Como lo expresó el Papa Benedicto XVI en esa homilía:
El amor no es dependencia sino un don que nos hace vivir. La libertad de un ser humano es la libertad de un ser limitado y, por tanto, es ella misma limitada. Sólo podemos poseerla como una libertad compartida, en la comunión de la libertad: sólo si vivimos de la manera correcta, unos con otros y unos para otros, puede desarrollarse la libertad.
En última instancia, como señala proféticamente el Papa Benedicto XVI, esta rebelión contra lo dado es en realidad sólo una repetición del primer pecado: comer el fruto prohibido. “[El hombre] quiere obtener del árbol del conocimiento el poder de moldear el mundo, de hacerse dios, elevándose al nivel de Dios y de vencer la muerte y las tinieblas con sus propios esfuerzos”, escribe.

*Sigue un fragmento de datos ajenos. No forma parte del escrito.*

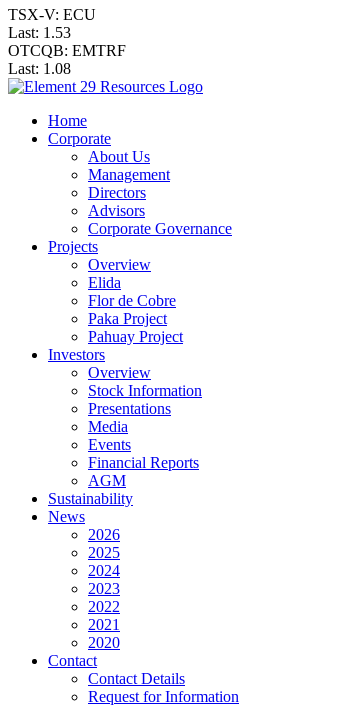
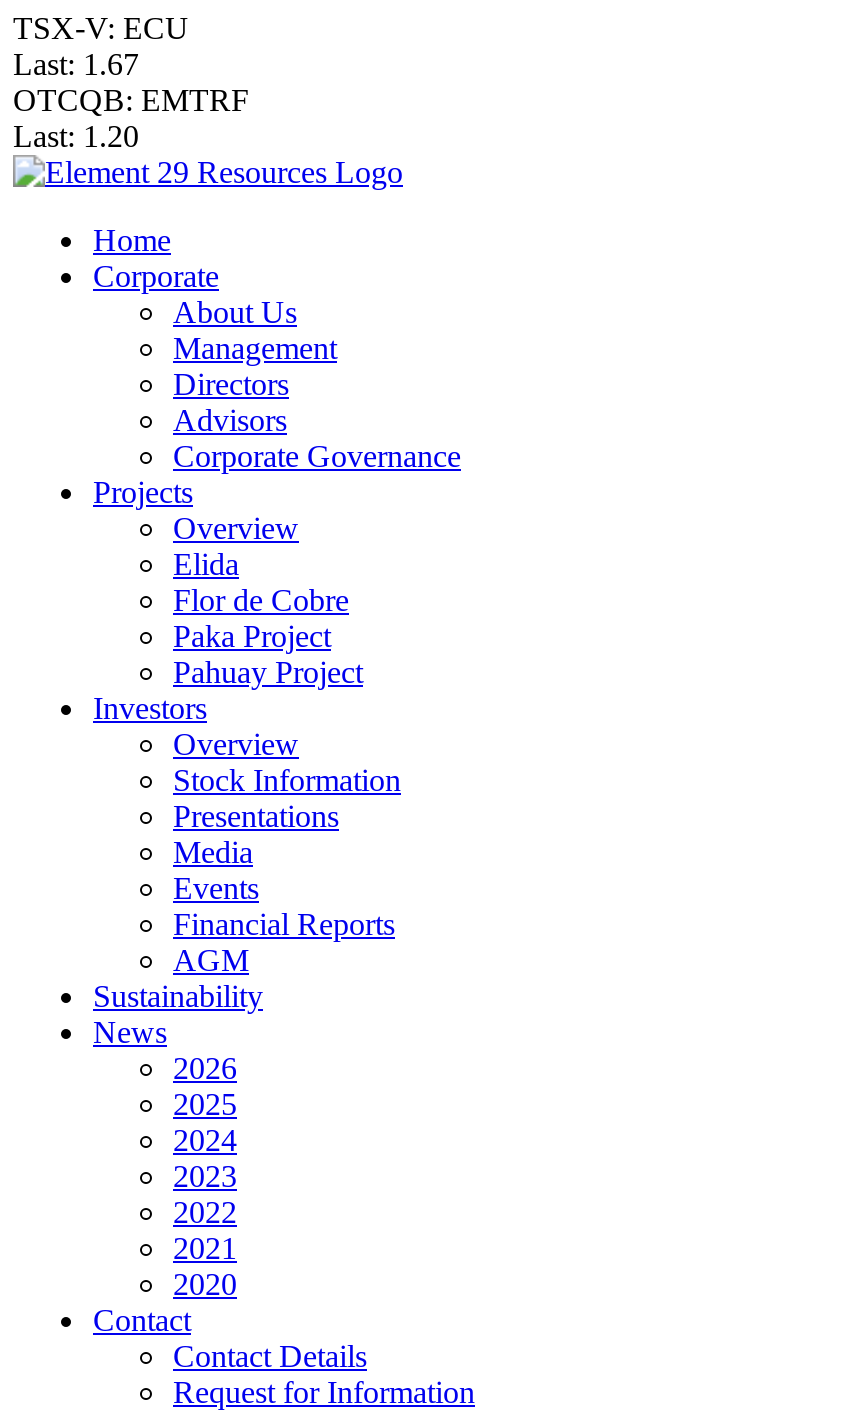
- Last: 1.53
+ Last: 1.67

- Last: 1.08
+ Last: 1.20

Concluiré con esta hermosa meditación del Cardenal Sarah, que muestra elocuentemente al hombre moderno el camino para salir de esta prisión que él mismo creó:
La dignidad del hombre consiste en ser fundamentalmente deudor y heredero. ¡Qué hermoso y liberador es saber que existo porque he sido amado! Soy producto de una libre decisión de Dios, quien, desde toda la eternidad, quiso mi existencia. Qué dulce es saberse heredero de un linaje humano en el que los hijos nacen como el fruto más hermoso del amor de sus padres. Qué productivo es saber que uno está en deuda con una historia, con un país, con una civilización. No creo que sea necesario nacer huérfano para ser verdaderamente libre. Nuestra libertad sólo tiene sentido si otras personas le dan sustancia por nosotros, gratuitamente y mediante su amor. ¿Qué seríamos si nuestros padres no nos enseñaran a caminar y a hablar? Heredar es la condición para cualquier verdadera libertad.